In this study, two new anticancer platinum complexes formulated as [Pt(bpy)(L)]NO3 were synthesized using the iso and tert-pentylglycine ligands, two structural isomer ligands, to investigate side branches effect on the complex-DNA interaction. According to the comparative results of the ADMET assessment, these compounds can be considered as the drug-like molecules and oral medication. Mechanism of tumor inhibition and DNA binding parameters indicated the higher ability of the tert-isomer and also, both complexes acted through the disruption of the base pairs and stacks of helicity by the endothermic process. Fluorescence spectroscopy showed that the quenching mechanism is static for both drugs with large binding constant and high binding affinity towards the DNA. Also, the amount of binding constant of the tert -isomer was about 14 times of another structural isomerous complex. CD spectra indicated the conversion of the B-DNA into A-DNA form via electrostatic interaction for positively charged complexes. The cytotoxic data showed that both compounds have antiproliferative effects against the MCF-7 cell line and the inhibitory effect of the iso-derivative was better than the tert-one. Docking studies showed that the desolvation energy and hydrogen bond are more effective between the other interactions.
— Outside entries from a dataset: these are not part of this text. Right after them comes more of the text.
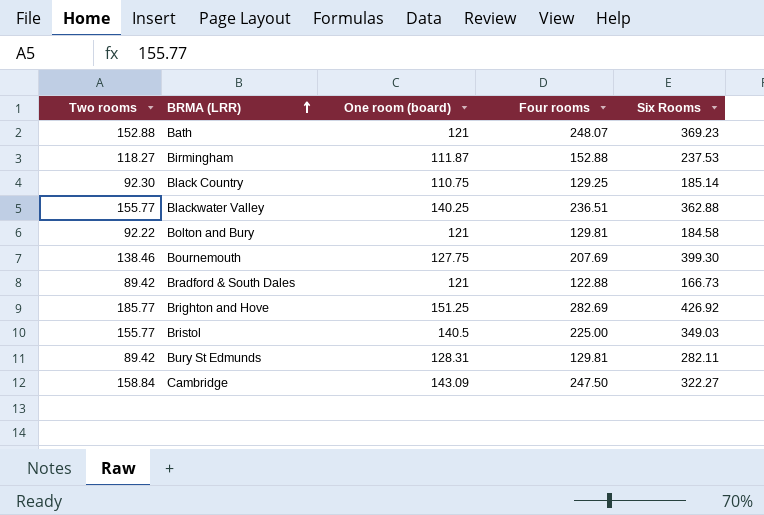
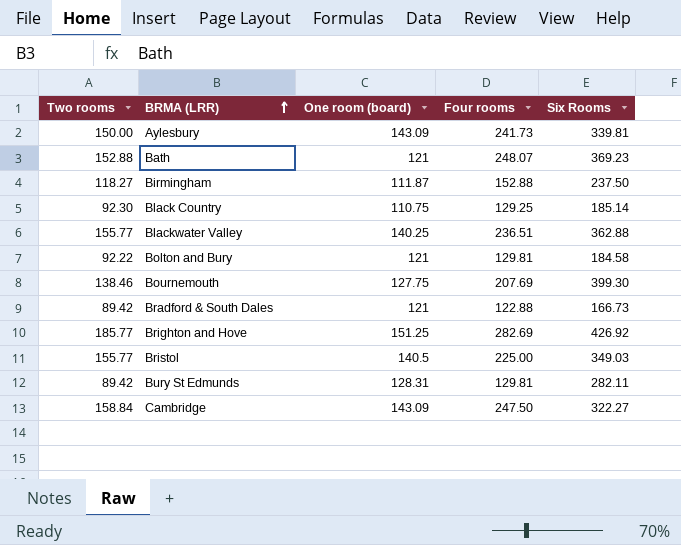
row Aylesbury: none -> 150.00 | 143.09 | 241.73 | 339.81
Birmingham | Six Rooms: 237.53 -> 237.50

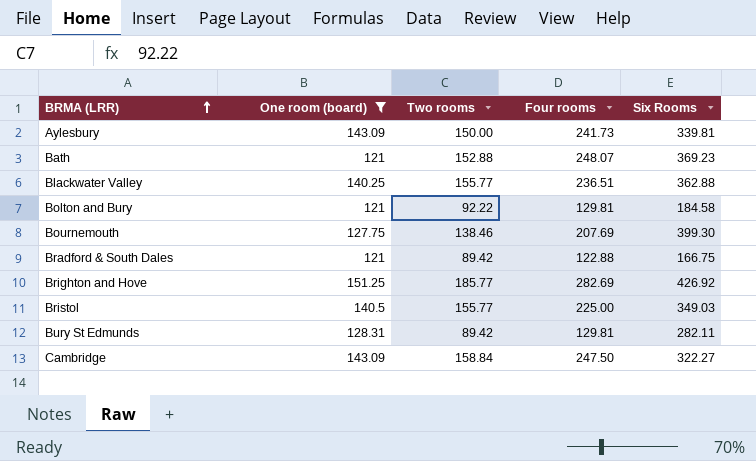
filter: none -> One room (board) >= 121
column Two rooms | position: 1 -> 3
Bradford & South Dales | Six Rooms: 166.73 -> 166.75

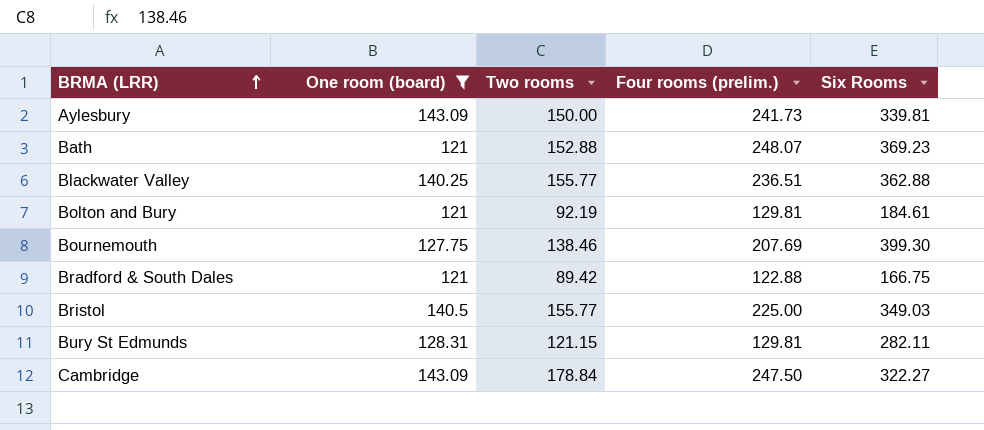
column name: Four rooms -> Four rooms (prelim.)
row Brighton and Hove: 151.25 | 185.77 | 282.69 | 426.92 -> none
Bolton and Bury | Two rooms: 92.22 -> 92.19
Bolton and Bury | Six Rooms: 184.58 -> 184.61
Bury St Edmunds | Two rooms: 89.42 -> 121.15
Cambridge | Two rooms: 158.84 -> 178.84

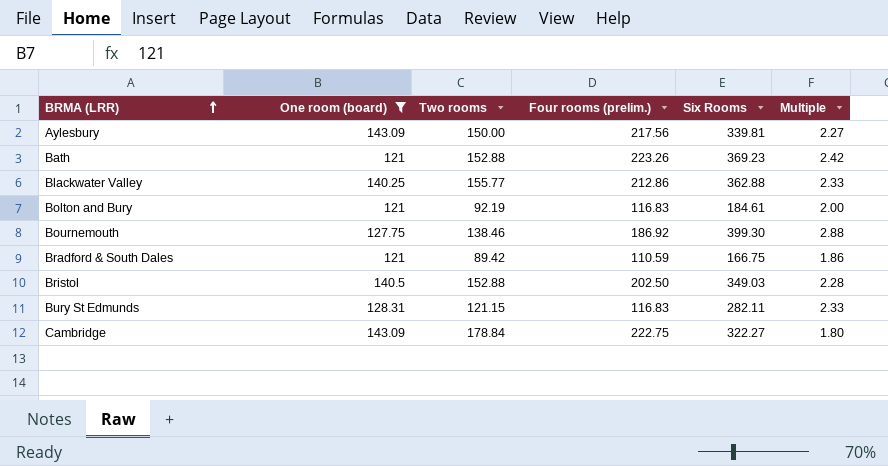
column Multiple | formula: none -> [Six Rooms] / [Two rooms]
Aylesbury | Four rooms (prelim.): 241.73 -> 217.56
Bath | Four rooms (prelim.): 248.07 -> 223.26
Blackwater Valley | Four rooms (prelim.): 236.51 -> 212.86
Bolton and Bury | Four rooms (prelim.): 129.81 -> 116.83
Bournemouth | Four rooms (prelim.): 207.69 -> 186.92
Bradford & South Dales | Four rooms (prelim.): 122.88 -> 110.59
Bristol | Two rooms: 155.77 -> 152.88
Bristol | Four rooms (prelim.): 225.00 -> 202.50
Bury St Edmunds | Four rooms (prelim.): 129.81 -> 116.83
Cambridge | Four rooms (prelim.): 247.50 -> 222.75

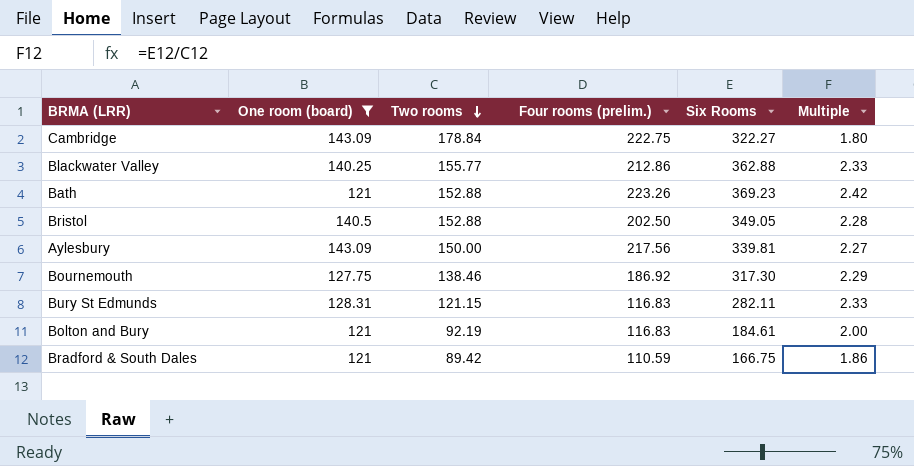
row order: BRMA (LRR) ascending -> Two rooms descending
Bristol | Six Rooms: 349.03 -> 349.05
Bournemouth | Six Rooms: 399.30 -> 317.30
Bournemouth | Multiple: 2.88 -> 2.29

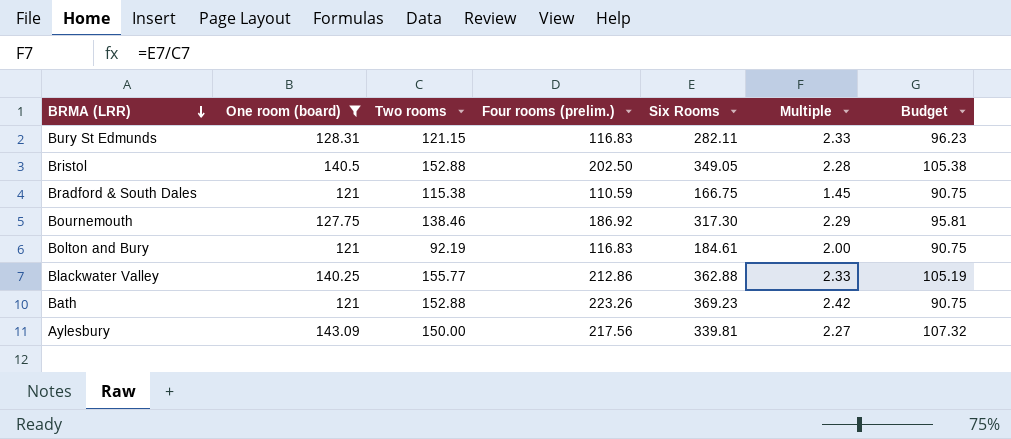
row order: Two rooms descending -> BRMA (LRR) descending
column Budget | formula: none -> [One room (board)] * 0.75
row Cambridge: 143.09 | 178.84 | 222.75 | 322.27 | 1.80 -> none
Bradford & South Dales | Two rooms: 89.42 -> 115.38
Bradford & South Dales | Multiple: 1.86 -> 1.45

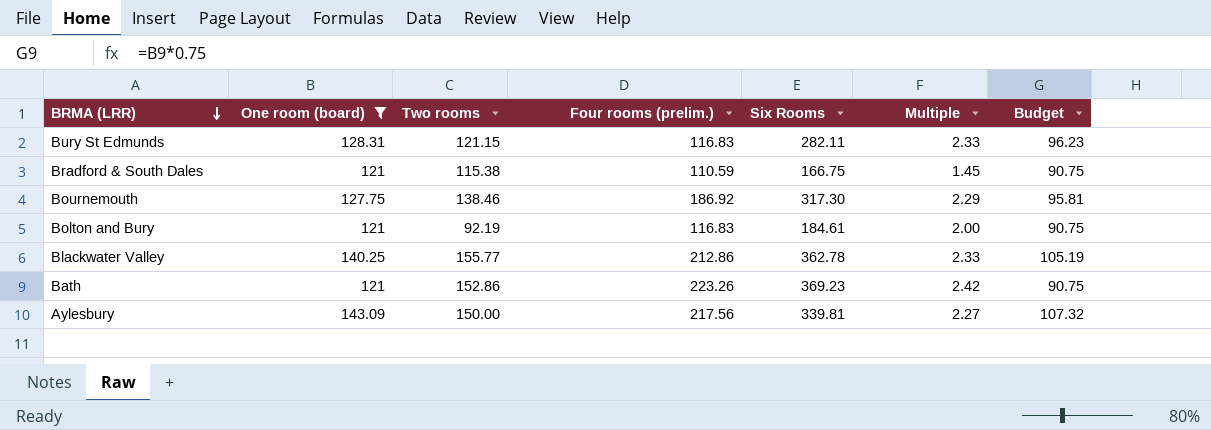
row Bristol: 140.5 | 152.88 | 202.50 | 349.05 | 2.28 | 105.38 -> none
Blackwater Valley | Six Rooms: 362.88 -> 362.78
Bath | Two rooms: 152.88 -> 152.86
The torsional free energy for both complexes mainly provided the groove binding along with partially electrostatic and intercalate binding. According to the density-functional theory data and because of positive electron density on the surface of complexes and facilitating of the metal drug to DNA phosphate groups approaching, both complexes may be good candidates for the anticancer drugs. Two new anticancer Pt(II) complexes were synthesized with glycine derivatives. In vitro cytotoxicity effects were tested against the human breast cancer cell line of MCF-7. Moreover, the modes of DNA binding with synthesized compounds were investigated using ADME prediction, DFT, molecular docking and spectroscopic methods.

Two new oral candidates as anticancer platinum complexes of 1,3-dimethyl pentyl glycine ligand as doping agents against breast cancer.

1,3-Dimethylpentylamine (Geranamine) with a similar structure to amphetamine has been used as an athletic performance promoter (doping agent) and also as an indirect sympathomimetic drug to synthesize of 1,3-dimethyl pentyl glycine (13DMPG). Thereafter, two new anticancer platinum complexes as [Pt(DACH)(13DMPG)]NO3 and [Pt(bpy)(13DMPG)]NO3 were synthesized using this ligand and then characterized by spectroscopic methods. ADMET comparative results indicated that they are entirely in the pink area of the Bioavailability Radar, so they can be considered as drug-like and oral medications. Mechanism of tumor inhibition and DNA binding parameters were investigated and the results indicated the higher ability of [Pt(bpy)(13DMPG)]NO3 with the endothermic process for both systems compared with [Pt(DACH)(13DMPG)]NO3. Fluorescence study showed that the quenching mechanism is static for both drugs with large binding constant and high binding (Kb ≈ 8000 M-1 and kq ≈ 5.3 × 1011 M-1 s-1) affinity towards DNA. CD spectra showed the increased intensity of the positive band and the decreased negative band, meaning B-DNA converting to A-DNA form via electrostatic interaction for positively charged complexes. The cytotoxic effect analyzed by MTT assay showed that both compounds have effective antiproliferative on MCF-7 cell line. In addition, the inhibition effect of [Pt(DACH)(13DMPG)]NO3 (IC50 = 17 µM) was shown to be better than [Pt(bpy)(13DMPG)]NO3 (IC50 = 45 µM). According to DFT results, anticancer properties of [Pt(bpy)(13DMPG)]NO3 mainly is more than cisplatin and [Pt(DACH)(13DMPG)]NO3. Docking studies showed that the desolvation energy and hydrogen bond are more effective compared to the other interactions. The torsional free energy, about +1.19 kcal/mol, for both complexes mainly provides groove binding with partially electrostatic and intercalate bindings.